__Material provided__:
------------------------------

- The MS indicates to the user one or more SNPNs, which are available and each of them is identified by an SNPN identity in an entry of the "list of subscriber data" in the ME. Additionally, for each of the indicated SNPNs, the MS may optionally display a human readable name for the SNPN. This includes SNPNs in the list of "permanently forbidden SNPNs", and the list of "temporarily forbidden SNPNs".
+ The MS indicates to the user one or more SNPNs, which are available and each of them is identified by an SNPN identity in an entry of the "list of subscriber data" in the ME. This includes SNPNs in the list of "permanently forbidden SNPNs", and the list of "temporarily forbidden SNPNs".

------------------------------

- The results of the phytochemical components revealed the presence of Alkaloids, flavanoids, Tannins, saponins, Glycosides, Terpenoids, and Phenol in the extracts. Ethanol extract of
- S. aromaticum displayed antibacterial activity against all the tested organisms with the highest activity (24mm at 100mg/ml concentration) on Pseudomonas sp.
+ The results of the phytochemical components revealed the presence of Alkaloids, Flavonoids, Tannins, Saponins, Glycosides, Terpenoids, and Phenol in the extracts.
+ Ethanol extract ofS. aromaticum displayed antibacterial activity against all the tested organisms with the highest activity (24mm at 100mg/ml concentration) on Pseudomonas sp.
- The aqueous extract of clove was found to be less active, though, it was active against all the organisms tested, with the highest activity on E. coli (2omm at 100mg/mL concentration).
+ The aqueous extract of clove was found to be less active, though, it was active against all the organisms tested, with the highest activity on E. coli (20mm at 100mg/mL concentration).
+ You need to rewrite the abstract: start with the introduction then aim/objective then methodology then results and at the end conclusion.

------------------------------

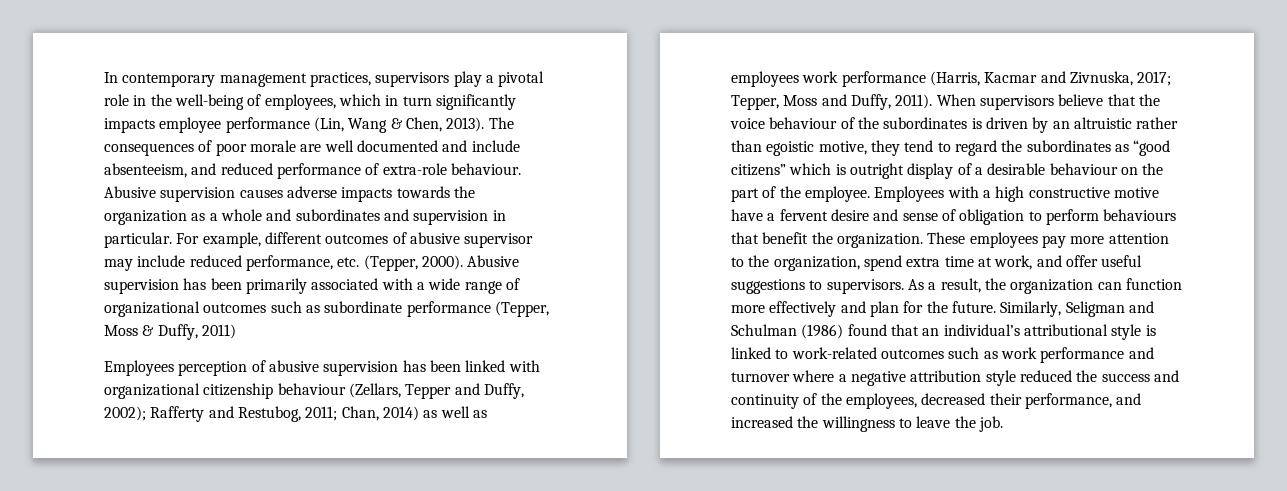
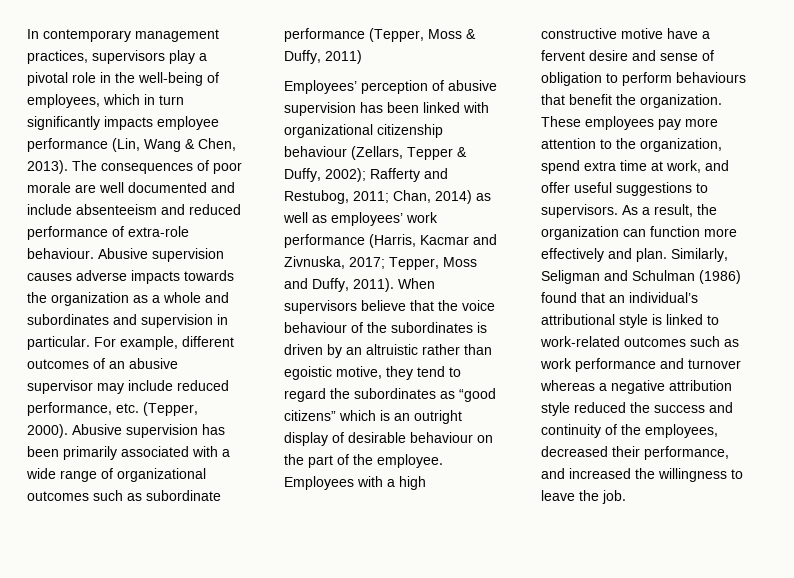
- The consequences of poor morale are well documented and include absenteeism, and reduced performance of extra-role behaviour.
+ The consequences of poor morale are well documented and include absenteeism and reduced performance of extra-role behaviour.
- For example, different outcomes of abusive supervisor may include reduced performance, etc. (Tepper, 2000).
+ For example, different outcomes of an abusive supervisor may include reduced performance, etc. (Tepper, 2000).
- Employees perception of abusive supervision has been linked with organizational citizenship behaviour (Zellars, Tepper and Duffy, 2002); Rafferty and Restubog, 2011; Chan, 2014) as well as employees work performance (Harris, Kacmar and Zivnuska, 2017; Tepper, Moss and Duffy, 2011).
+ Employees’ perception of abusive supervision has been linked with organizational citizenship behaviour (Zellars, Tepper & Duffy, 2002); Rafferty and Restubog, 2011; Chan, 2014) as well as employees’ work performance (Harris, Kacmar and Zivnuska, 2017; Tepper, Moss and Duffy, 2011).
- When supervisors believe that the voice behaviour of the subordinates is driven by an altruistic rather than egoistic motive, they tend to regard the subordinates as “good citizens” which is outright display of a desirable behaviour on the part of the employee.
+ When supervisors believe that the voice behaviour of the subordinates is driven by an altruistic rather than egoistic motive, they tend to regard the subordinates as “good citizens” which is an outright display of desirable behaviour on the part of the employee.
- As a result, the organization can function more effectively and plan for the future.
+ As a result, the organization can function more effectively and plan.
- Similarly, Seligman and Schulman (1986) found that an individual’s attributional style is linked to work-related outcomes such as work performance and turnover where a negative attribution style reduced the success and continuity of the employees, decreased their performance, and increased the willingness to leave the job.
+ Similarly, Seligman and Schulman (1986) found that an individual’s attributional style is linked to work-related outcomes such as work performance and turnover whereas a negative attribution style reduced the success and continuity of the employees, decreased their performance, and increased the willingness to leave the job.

------------------------------

__Exercise__: Exact duplication is required for the lines above, from the line that contains "- Employees perception" to the line that contains "- As a result, the", inclusive; omit all others.

__Solution below__:
- Employees perception of abusive supervision has been linked with organizational citizenship behaviour (Zellars, Tepper and Duffy, 2002); Rafferty and Restubog, 2011; Chan, 2014) as well as employees work performance (Harris, Kacmar and Zivnuska, 2017; Tepper, Moss and Duffy, 2011).
+ Employees’ perception of abusive supervision has been linked with organizational citizenship behaviour (Zellars, Tepper & Duffy, 2002); Rafferty and Restubog, 2011; Chan, 2014) as well as employees’ work performance (Harris, Kacmar and Zivnuska, 2017; Tepper, Moss and Duffy, 2011).
- When supervisors believe that the voice behaviour of the subordinates is driven by an altruistic rather than egoistic motive, they tend to regard the subordinates as “good citizens” which is outright display of a desirable behaviour on the part of the employee.
+ When supervisors believe that the voice behaviour of the subordinates is driven by an altruistic rather than egoistic motive, they tend to regard the subordinates as “good citizens” which is an outright display of desirable behaviour on the part of the employee.
- As a result, the organization can function more effectively and plan for the future.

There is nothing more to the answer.